The transaction is subject to, among other things, approval by Uranium Royalty shareholders (66.66 per cent), requisite court approval, applicable stock exchange and regulatory approvals, and other customary closing conditions. A shareholder meeting is expected to occur on or about July, 2026, with closing thereafter subject to regulatory approvals.
Transaction funding
To finance a portion of the cash consideration under the transaction, Uranium Energy Corp. (UEC), which currently owns approximately 12 per cent of the outstanding Uranium Royalty common shares has agreed to subscribe for subscription receipts of Uranium Royalty at a price of $3.64 (U.S.) per subscription receipt, for total proceeds of $40-million (U.S.) (the UEC subscription). Each subscription receipt will automatically convert into one Uranium Royalty share in the event all escrow release conditions set out in the subscription agreement are satisfied, including satisfaction of the conditions precedent to the arrangement and receipt of conditional approval of the arrangement from Toronto Stock Exchange and approval from shareholders at the shareholder meeting. Closing of the UEC subscription is expected to occur shortly after receipt of conditional approval of the Toronto Stock Exchange, with the subscription funds to be held in escrow pending satisfaction of the escrow release conditions. Following confirmation of the escrow release conditions and delivery of a release notice to the escrow agent, the release of escrowed funds will occur immediately prior to closing of the arrangement and conversion of the subscription receipts will occur immediately prior to closing of the transactions in the sequence set out in the plan of arrangement. In the event that the escrow release conditions are not satisfied prior to the outside date of the arrangement, or the arrangement agreement is terminated, the subscription receipts will expire and UEC will be entitled to receive a refund of the escrowed funds. Based on the currently outstanding shares and the number of new Uranium Royalty shares to be issued (assuming no additional financing is completed prior to closing), UEC would own approximately 8 per cent of new Uranium Royalty on completion of the arrangement.
The company expects to finance the cash portion of the acquisition by means of existing cash on hand, the UEC subscription and additional existing liquidity. Prior to closing of the transaction, new Uranium Royalty intends to pursue external financing sources.
Under the arrangement agreement, the proportion of cash and new Uranium Royalty shares to be received by the sellers will be adjusted in the event that Uranium Royalty completes a financing prior to closing of the transaction. In such event, the first $52-million (U.S.) of the net proceeds, and 80 per cent of any excess net proceeds received beyond $92-million (U.S.), will be utilized to reduce the new Uranium Royalty share consideration to the sellers under the arrangement.
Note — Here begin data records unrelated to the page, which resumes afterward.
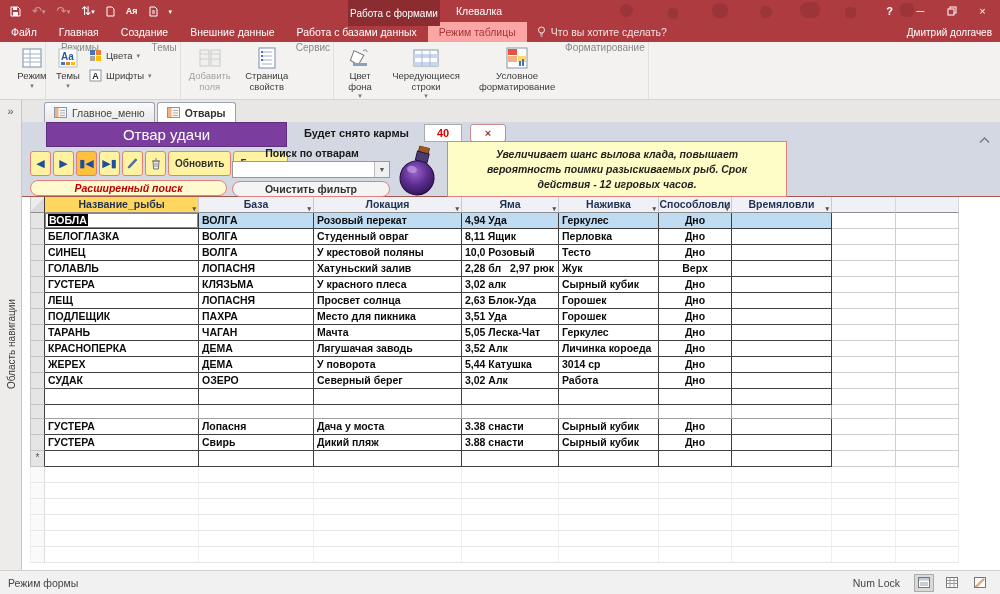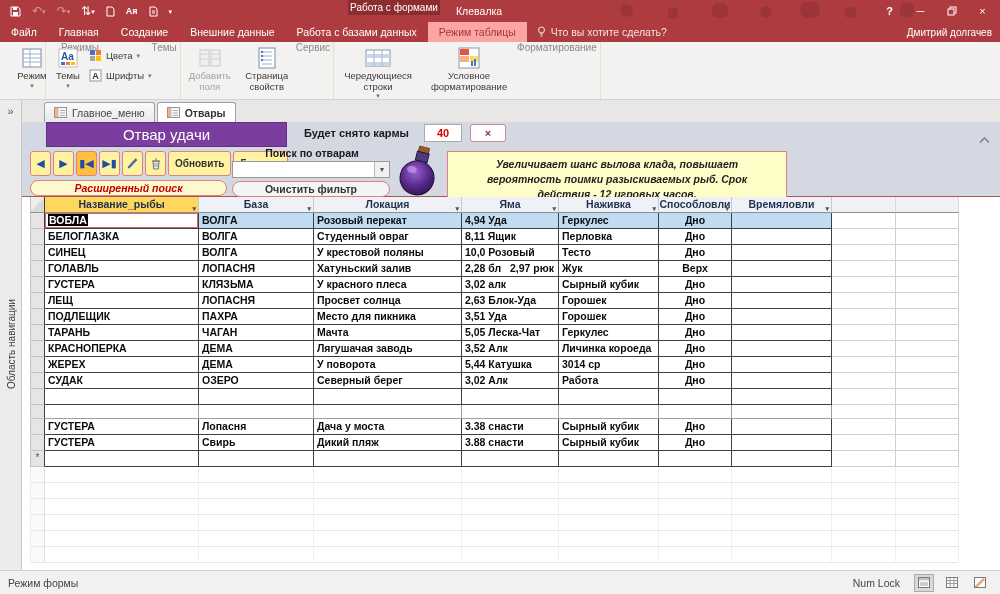--- a/index.html
+++ b/index.html
@@ -5,21 +5,21 @@
   html,body{margin:0;padding:0;background:#9a9a9a;}
   *{box-sizing:border-box;font-family:"Liberation Sans",sans-serif;}
   .app{position:relative;width:1000px;height:594px;background:#E6E6E6;overflow:hidden;}
 
   
   .titlebar{position:absolute;top:0;left:0;width:100%;height:22px;background:#AE3B40;z-index:5;}
   .decor{position:absolute;background:rgba(0,0,0,.10);border-radius:4px;}
   .qat{position:absolute;left:10px;top:0;height:22px;display:flex;align-items:center;gap:11px;z-index:2;}
   .qicon{display:flex;align-items:center;color:#fff;font-size:12px;line-height:1;}
   .qicon.dim{opacity:.45;}
-  .ctxtab{position:absolute;left:348px;top:0;width:92px;height:15px;background:#8B2C30;color:#fff;
+  .ctxtab{position:absolute;left:348px;top:0;width:92px;height:26px;background:#8B2C30;color:#fff;
           font-size:10px;display:flex;align-items:center;justify-content:center;z-index:2;}
   .wintitle{position:absolute;left:456px;top:0;height:22px;display:flex;align-items:center;color:#fff;font-size:10.5px;z-index:2;}
   .winbtns{position:absolute;right:2px;top:0;height:22px;display:flex;z-index:3;}
   .wbtn{width:31px;height:22px;display:flex;align-items:center;justify-content:center;color:#fff;font-size:11px;}
 
   
   .menubar{position:absolute;top:22px;left:0;width:100%;height:20px;background:#AE3B40;display:flex;align-items:stretch;z-index:4;}
   .mtab{display:flex;align-items:center;padding:0 11px;color:#fff;font-size:10.5px;white-space:nowrap;}
   .mtab.active{background:#fca5a5;color:#A4373A;}
   .tellme{display:flex;align-items:center;gap:5px;padding:0 10px;color:rgba(255,255,255,.85);font-size:10.5px;}
@@ -65,21 +65,21 @@
   .nbtn.wide{width:auto;padding:0 6px;color:#333;font-size:10px;font-weight:600;}
   .advsearch{position:absolute;left:8px;top:58px;width:197px;height:16px;background:#FEF9CE;border:1px solid #E2807B;border-radius:8px;
              color:#C00000;font-weight:bold;font-style:italic;font-size:10.5px;display:flex;align-items:center;justify-content:center;}
   .searchlabel{position:absolute;left:210px;top:25px;width:160px;text-align:center;font-size:10.5px;font-weight:bold;color:#1a1a1a;}
   .combo{position:absolute;left:210px;top:39px;width:158px;height:17px;background:#fff;border:1px solid #999;display:flex;}
   .combo .cval{flex:1;font-size:10px;padding:2px 3px;color:#333;}
   .combo .cbtn{width:15px;border-left:1px solid #BBB;background:#F0F0F0;display:flex;align-items:center;justify-content:center;color:#555;font-size:7px;}
   .clearfilter{position:absolute;left:210px;top:59px;width:158px;height:16px;background:#F4F4F4;border:1px solid #E2807B;border-radius:8px;
                color:#333;font-size:10.5px;font-weight:600;display:flex;align-items:center;justify-content:center;}
   .potion{position:absolute;left:372px;top:24px;transform:rotate(14deg);}
-  .infobox{position:absolute;left:425px;top:29px;width:340px;height:56px;background:#FEFDC8;border:1.5px solid #E2807B;
+  .infobox{position:absolute;left:425px;top:19px;width:340px;height:56px;background:#FEFDC8;border:1.5px solid #E2807B;
            color:#1F1F1F;font-size:10.5px;font-weight:bold;font-style:italic;text-align:center;padding:5px 14px;line-height:1.45;}
 
   
   .datasheet{position:absolute;left:8px;top:75px;}
   .trow{display:flex;height:16px;}
   .trow.light{height:14px;}
   .sel{width:15px;background:#E5E5E5;border-right:1px solid #3F3F3F;border-bottom:1px solid #C4C4C4;border-left:1px solid #C4C4C4;
        font-size:10px;color:#555;text-align:center;line-height:14px;}
   .corner{background:linear-gradient(135deg,#EDEDED 49%,#D9D9D9 51%);border-bottom:1px solid #909090;}
   .hc{position:relative;background:#EFF1F7;border-right:1px solid #C6CAD4;border-bottom:1px solid #8E8E8E;
@@ -259,20 +259,31 @@
               </svg>
           </span>
           <span>Страница свойств</span>
         </div>
       </div>
       <div class="glabel">Сервис</div>
     </div>
 
     <div class="rgroup">
       <div class="rbody">
+        <div class="bigbtn" style="width:46px;">
+          <span class="bicon">
+            <svg width="22" height="22" viewBox="0 0 22 22">
+                <path d="M6 3l9 6-7 9-7-6z" fill="#fff" stroke="#777" transform="rotate(-8 10 10)"></path>
+                <path d="M4 16h14v3H4z" fill="#8AA0B8"></path>
+                <path d="M14 4c2-2 4-1 4 1" fill="none" stroke="#777"></path>
+              </svg>
+          </span>
+          <span>Цвет фона</span>
+          <span class="caret">▾</span>
+        </div>
         <div class="bigbtn" style="width:82px;">
           <span class="bicon">
             <svg width="26" height="20" viewBox="0 0 26 20">
                 <rect x="1" y="2" width="24" height="16" fill="#fff" stroke="#8A96A8"></rect>
                 <rect x="1" y="6" width="24" height="4" fill="#C9D7EE"></rect>
                 <rect x="1" y="14" width="24" height="4" fill="#C9D7EE"></rect>
                 <path d="M9 2v16M17 2v16" stroke="#AAB6C8"></path>
               </svg>
           </span>
           <span>Чередующиеся строки</span>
Uranium Royalty had a cash balance of approximately $90-million (U.S.) as of Jan. 31, 2026. Since Jan. 31, 2026, Uranium Royalty has also sold approximately $151-million (U.S.) of uranium inventory to date and has a further approximately $50-million (U.S.) of uranium inventories based on current market prices.
The UEC subscription constitutes a related-party transaction under Multilateral Instrument 61-101 -- Protection of Minority Security Holders in Special Transactions. The sale of subscription receipts to UEC is exempt from the formal valuation and minority shareholder approval requirements of MI 61-101 pursuant to sections 5.5(a) and 5.7(1)(a) of MI 61-101 as neither the fair market value of any securities issued to, nor the consideration paid by, UEC exceeded 25.0 per cent of the company's market capitalization. The board of directors of the company has approved the ffering, the related party transaction with UEC and all ancillary matters.
Transaction structure
Immediately prior to the transaction, Orion and Ontario Teachers' will have transferred their Sweetwater interests to new Uranium Royalty. Pursuant to the arrangement, a number of steps will occur at closing, including Uranium Royalty shareholders exchanging their Uranium Royalty shares for one share of new Uranium Royalty (or, in the case of electing eligible Canadian Uranium Royalty shareholders, one exchangeable share (as defined below)). The arrangement will require the approval of at least 66.66 per cent of the votes cast in person or by proxy by common shareholders of Uranium Royalty at a special meeting of shareholders. The arrangement will also require customary court approval in Canada.
Eligible Canadian shareholders of Uranium Royalty will be able to elect to receive, for each common share, exchangeable shares in a Canadian subsidiary of new Uranium Royalty, which will be exchangeable into shares of new Uranium Royalty for a period of up to 10 years after completion, instead of the shares of new Uranium Royalty to which they would otherwise be entitled at completion. The exchangeable shares will have the same economic and voting rights as the shares of new Uranium Royalty.
In connection with the transaction, Uranium Energy Corp. and certain of the directors and executive officers of Uranium Royalty, in respect of approximately 14 per cent of the outstanding Uranium Royalty common shares, have entered into customary voting agreements agreeing to vote those Uranium Royalty common shares in favour of the transaction.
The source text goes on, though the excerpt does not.